PROBLEM REQUIREMENTS =>
Which lines of the listing hold the string "font"? Copy those lines.

DATA TO EXAMINE =>
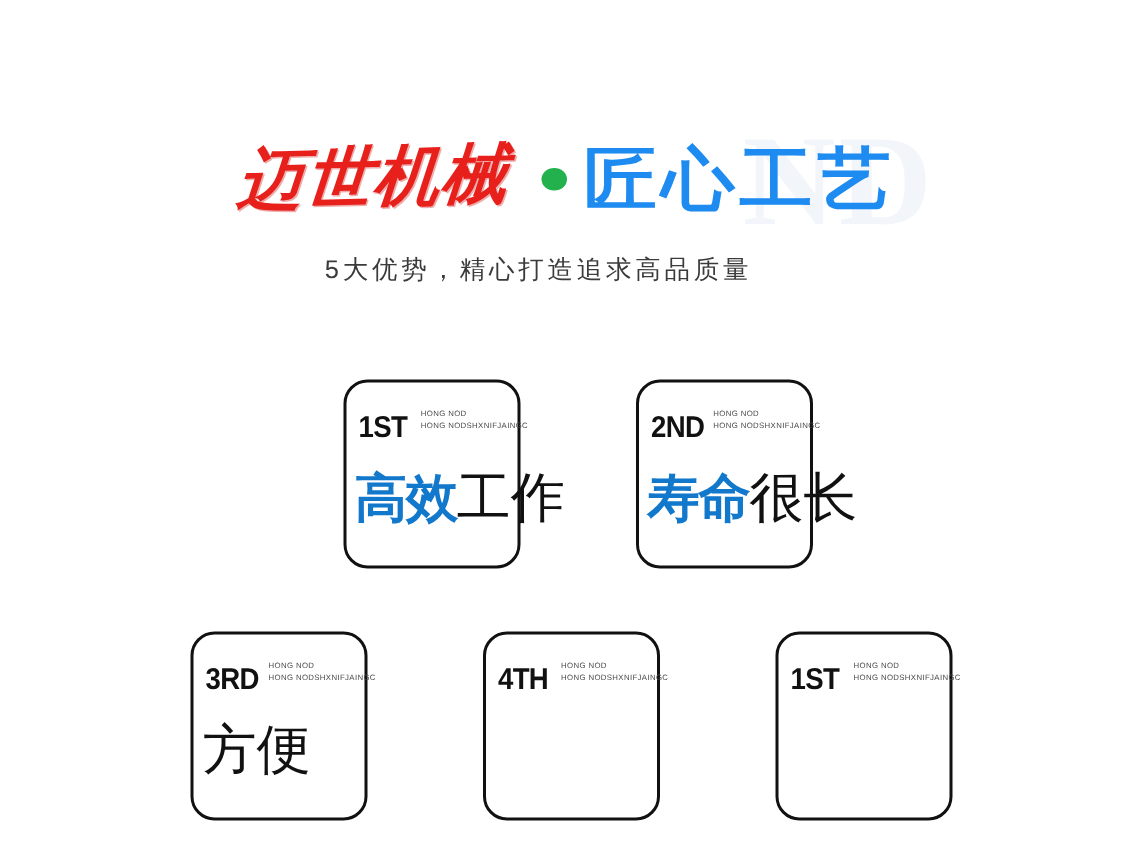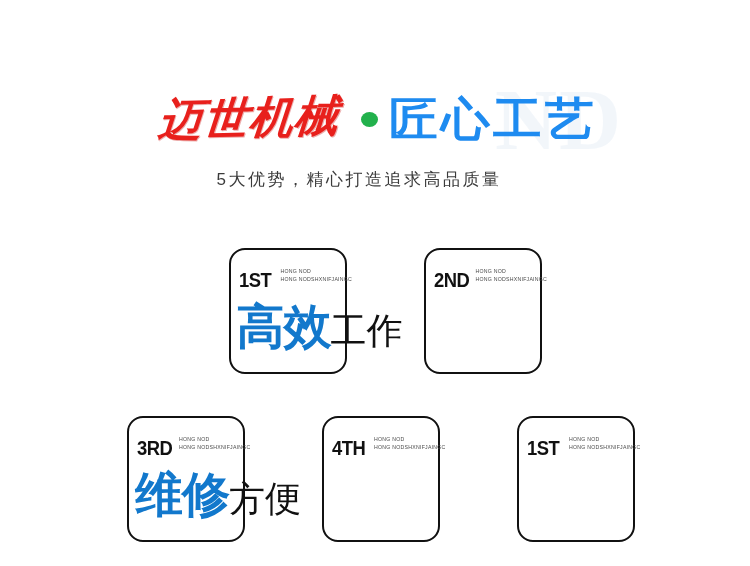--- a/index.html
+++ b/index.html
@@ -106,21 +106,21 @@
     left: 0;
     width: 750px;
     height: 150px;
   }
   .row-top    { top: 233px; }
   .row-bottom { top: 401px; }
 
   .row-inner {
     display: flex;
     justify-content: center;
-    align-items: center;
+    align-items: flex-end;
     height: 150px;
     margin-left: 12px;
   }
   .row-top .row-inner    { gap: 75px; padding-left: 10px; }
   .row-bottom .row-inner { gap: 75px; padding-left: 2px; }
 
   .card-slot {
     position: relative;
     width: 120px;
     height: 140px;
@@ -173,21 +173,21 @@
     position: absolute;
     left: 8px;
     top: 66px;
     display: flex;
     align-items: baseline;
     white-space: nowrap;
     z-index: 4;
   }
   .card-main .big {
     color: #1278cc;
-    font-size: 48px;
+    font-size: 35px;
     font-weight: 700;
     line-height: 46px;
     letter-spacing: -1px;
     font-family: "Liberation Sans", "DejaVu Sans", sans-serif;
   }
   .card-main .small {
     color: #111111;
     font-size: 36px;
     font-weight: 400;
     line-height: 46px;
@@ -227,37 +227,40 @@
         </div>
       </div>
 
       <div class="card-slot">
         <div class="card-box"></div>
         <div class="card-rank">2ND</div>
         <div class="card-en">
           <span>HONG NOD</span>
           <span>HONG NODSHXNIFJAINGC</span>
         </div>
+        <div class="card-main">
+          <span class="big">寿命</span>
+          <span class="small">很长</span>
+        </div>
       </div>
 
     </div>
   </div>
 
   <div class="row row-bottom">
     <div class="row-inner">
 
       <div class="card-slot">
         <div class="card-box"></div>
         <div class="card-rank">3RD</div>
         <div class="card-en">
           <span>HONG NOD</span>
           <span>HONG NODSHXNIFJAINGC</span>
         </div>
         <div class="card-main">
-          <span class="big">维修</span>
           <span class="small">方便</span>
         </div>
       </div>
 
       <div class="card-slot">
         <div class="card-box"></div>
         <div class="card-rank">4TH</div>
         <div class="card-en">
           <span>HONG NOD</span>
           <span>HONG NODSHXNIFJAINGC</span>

* * *

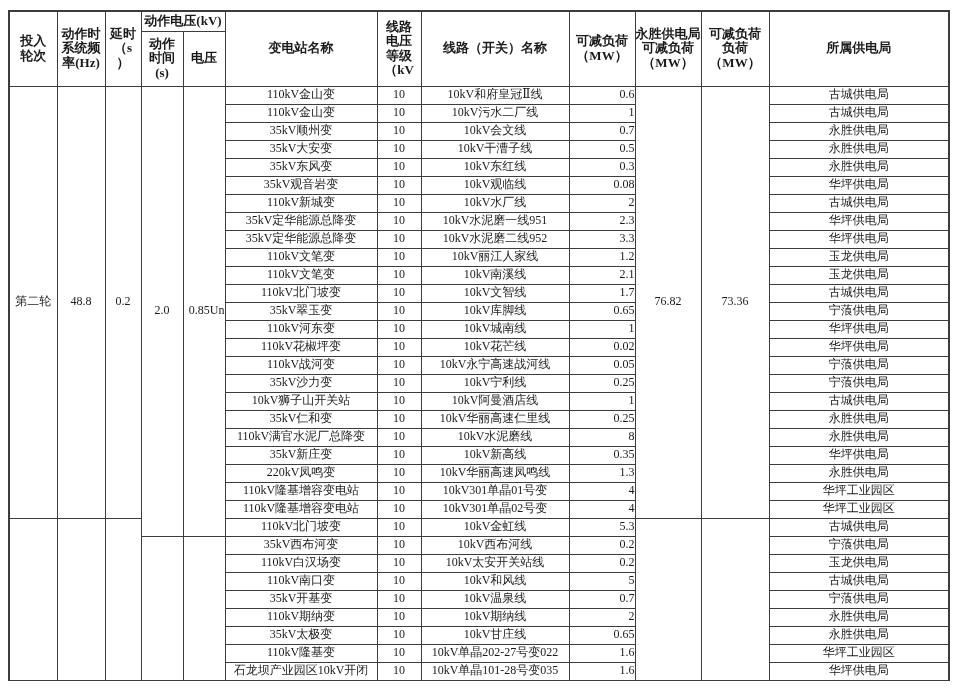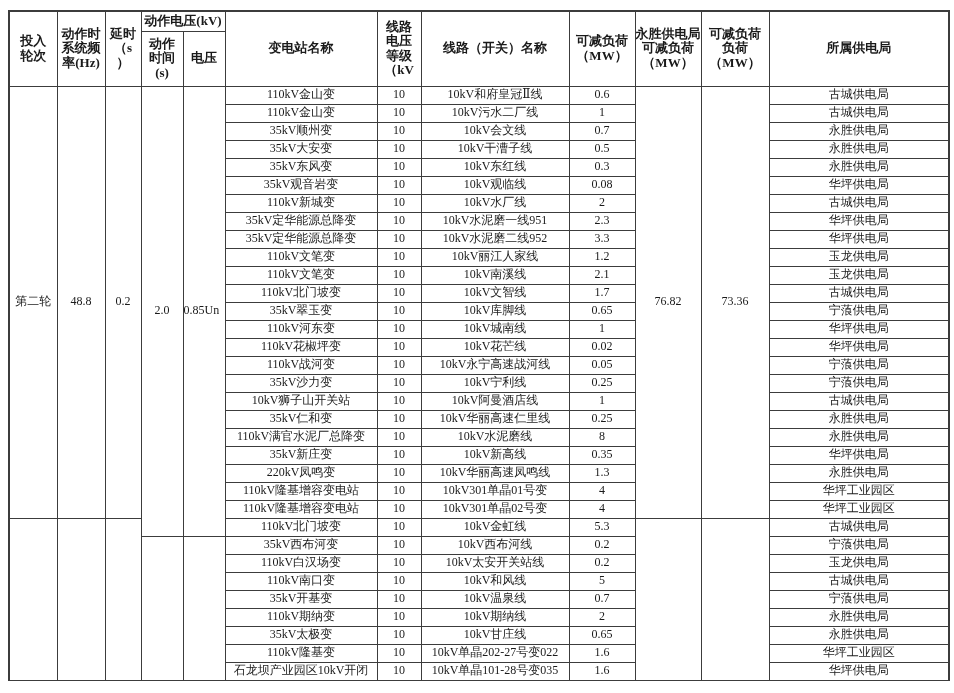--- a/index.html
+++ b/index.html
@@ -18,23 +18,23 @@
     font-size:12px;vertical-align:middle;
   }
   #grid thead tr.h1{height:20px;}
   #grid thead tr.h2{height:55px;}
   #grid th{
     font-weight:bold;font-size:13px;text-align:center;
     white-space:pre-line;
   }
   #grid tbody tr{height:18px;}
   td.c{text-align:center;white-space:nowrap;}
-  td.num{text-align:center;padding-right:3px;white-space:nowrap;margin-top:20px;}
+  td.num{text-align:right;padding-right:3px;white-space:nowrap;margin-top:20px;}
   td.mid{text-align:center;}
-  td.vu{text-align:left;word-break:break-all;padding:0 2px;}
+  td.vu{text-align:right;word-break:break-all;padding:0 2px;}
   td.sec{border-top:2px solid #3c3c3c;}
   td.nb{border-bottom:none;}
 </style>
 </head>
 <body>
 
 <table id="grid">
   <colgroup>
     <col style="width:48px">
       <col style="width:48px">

TASK ANSWER =>
-    font-size: 48px;
+    font-size: 35px;
     font-weight: 700;
     font-family: "Liberation Sans", "DejaVu Sans", sans-serif;
     font-size: 36px;
     font-weight: 400;
     font-size:12px;vertical-align:middle;
     font-weight:bold;font-size:13px;text-align:center;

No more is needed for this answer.